Isaac Lee Hayes Jr. (August 20, 1942 – August 10, 2008) was an American singer-songwriter, actor, voice actor and producer. Hayes was born in Covington, Tennessee, in Tipton County on August 20, 1942. He was the second child of Isaac Hayes, Sr. and Eula (née Wade) Hayes. After his mother died young and his father abandoned his family, Isaac, Jr., was raised by his maternal grandparents, Mr. and Mrs. Willie Wade, Sr. The child of a sharecropper family, he grew up working on farms in Shelby County, Tennessee, and in Tipton County. At age five Hayes began singing at his local church; he taught himself to play the piano, the Hammond organ, the flute, and the saxophone.
Hayes dropped out of high school, but his former teachers at Manassas High School in Memphis encouraged him to complete his diploma, which he did at age 21. After graduating from high school, Hayes was offered several music scholarships from colleges and universities. He turned down all of them to provide for his immediate family, working at a meat-packing plant in Memphis by day and playing nightclubs and juke joints several evenings a week in Memphis and nearby northern Mississippi. His first professional gigs, in the late 1950s, were as a singer at Curry’s Club in North Memphis, backed by Ben Branch’s houseband.

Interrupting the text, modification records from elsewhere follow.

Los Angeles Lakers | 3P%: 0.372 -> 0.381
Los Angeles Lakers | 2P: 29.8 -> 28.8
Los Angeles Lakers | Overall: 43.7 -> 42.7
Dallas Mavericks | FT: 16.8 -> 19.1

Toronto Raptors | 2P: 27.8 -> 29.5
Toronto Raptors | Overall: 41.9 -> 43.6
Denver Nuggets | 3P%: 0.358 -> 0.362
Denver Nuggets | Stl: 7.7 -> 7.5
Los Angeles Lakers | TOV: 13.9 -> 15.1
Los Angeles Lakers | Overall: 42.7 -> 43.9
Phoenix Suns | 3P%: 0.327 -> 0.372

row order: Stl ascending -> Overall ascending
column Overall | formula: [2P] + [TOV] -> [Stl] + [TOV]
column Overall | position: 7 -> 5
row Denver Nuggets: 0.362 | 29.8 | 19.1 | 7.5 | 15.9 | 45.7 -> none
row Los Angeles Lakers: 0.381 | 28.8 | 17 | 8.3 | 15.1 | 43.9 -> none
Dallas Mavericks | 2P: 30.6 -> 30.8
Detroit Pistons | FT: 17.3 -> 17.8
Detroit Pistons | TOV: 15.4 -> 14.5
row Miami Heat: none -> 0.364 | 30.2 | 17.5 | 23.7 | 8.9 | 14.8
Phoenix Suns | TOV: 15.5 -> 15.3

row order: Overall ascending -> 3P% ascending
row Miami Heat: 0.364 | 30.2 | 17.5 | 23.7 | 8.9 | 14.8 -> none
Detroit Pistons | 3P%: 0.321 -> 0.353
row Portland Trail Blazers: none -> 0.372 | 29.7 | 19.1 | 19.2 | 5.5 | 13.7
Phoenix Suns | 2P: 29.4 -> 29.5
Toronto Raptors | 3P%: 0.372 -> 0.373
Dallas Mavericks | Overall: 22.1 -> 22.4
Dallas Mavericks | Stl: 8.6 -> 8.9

Hayes began his recording career in the early 1960s, as a session player for various acts of the Memphis-based Stax Records. He later wrote a string of hit songs with songwriting partner David Porter, including “You Don’t Know Like I Know”, “Soul Man”, “When Something Is Wrong with My Baby” and “Hold On, I’m Comin'” for Sam & Dave. Hayes, Porter and Stax studio band Booker T. & the M.G.’s were also the producers for Sam & Dave, Carla Thomas and other Stax artists during the mid-1960s. Hayes-Porter contributed to the Stax sound made famous during this period, and Sam & Dave credited Hayes for helping develop both their sound and style. In 1968, Hayes released his debut album, Presenting Isaac Hayes, a jazzy, largely improvised effort that was commercially unsuccessful.

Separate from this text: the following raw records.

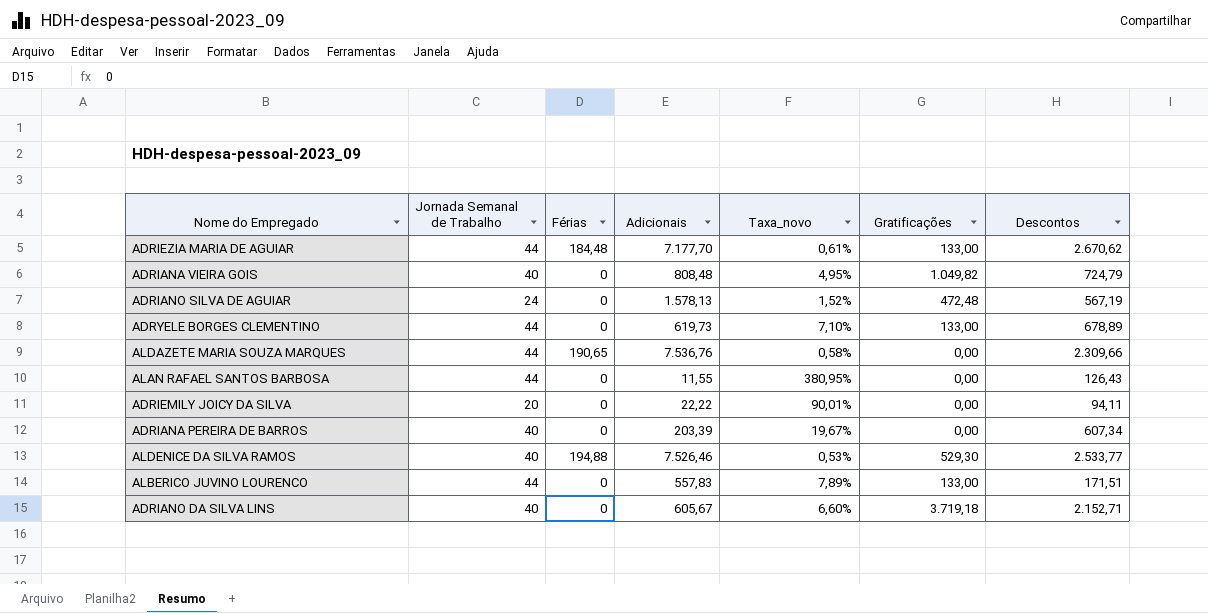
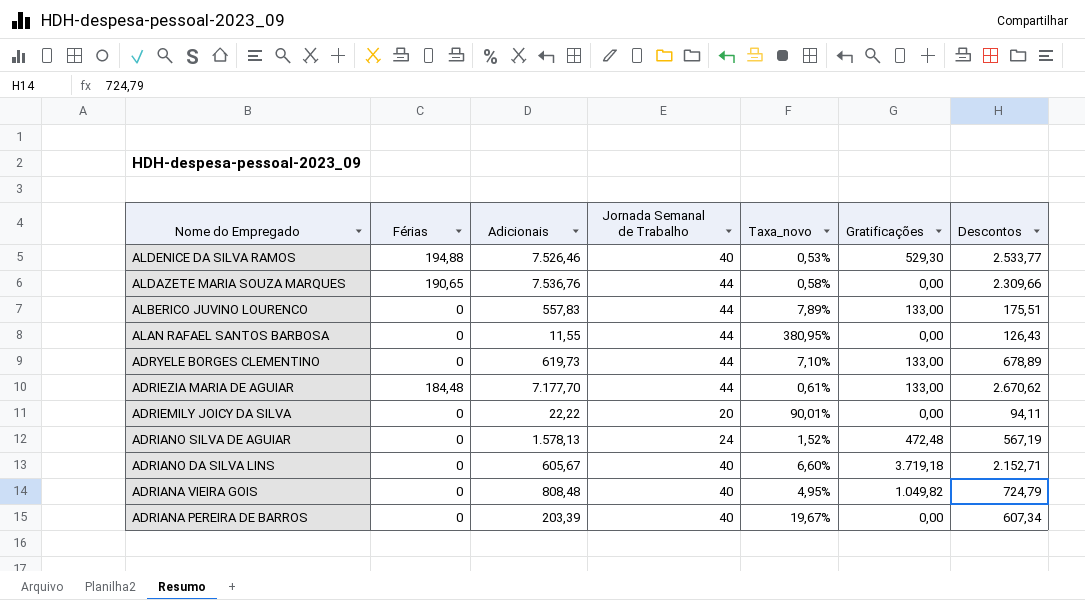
row order: none -> Nome do Empregado descending
column Jornada Semanal de Trabalho | position: 2 -> 4
ALBERICO JUVINO LOURENCO | Descontos: 171,51 -> 175,51

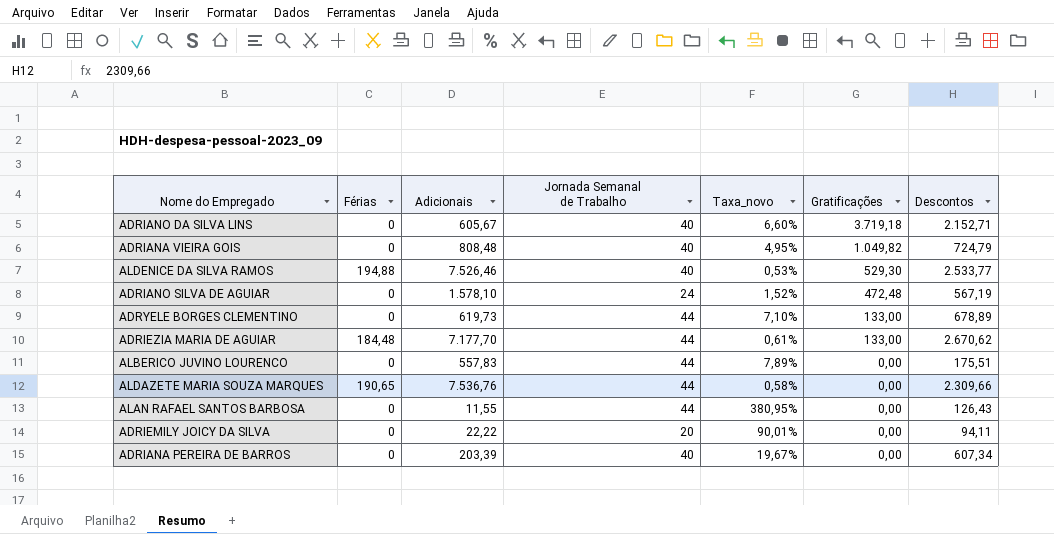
row order: Nome do Empregado descending -> Gratificações descending
ADRIANO SILVA DE AGUIAR | Adicionais: 1.578,13 -> 1.578,10
ALBERICO JUVINO LOURENCO | Gratificações: 133,00 -> 0,00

The song “Soul Man”, written by Hayes and Porter and first performed by Sam & Dave, has been recognized as one of the most influential songs of the past 50 years by the Grammy Hall of Fame. It was also honored by The Rock and Roll Hall of Fame, by Rolling Stone magazine, and by the Recording Industry Association of America (RIAA) as one of the Songs of the Century. During the late 1960s, Hayes also began a career as a recording artist. He had several successful soul albums such as Hot Buttered Soul (1969) and Black Moses (1971). Later, he was given his third Grammy for his music album Black Moses. In addition to his work in popular music, he worked as a composer of musical scores for motion pictures.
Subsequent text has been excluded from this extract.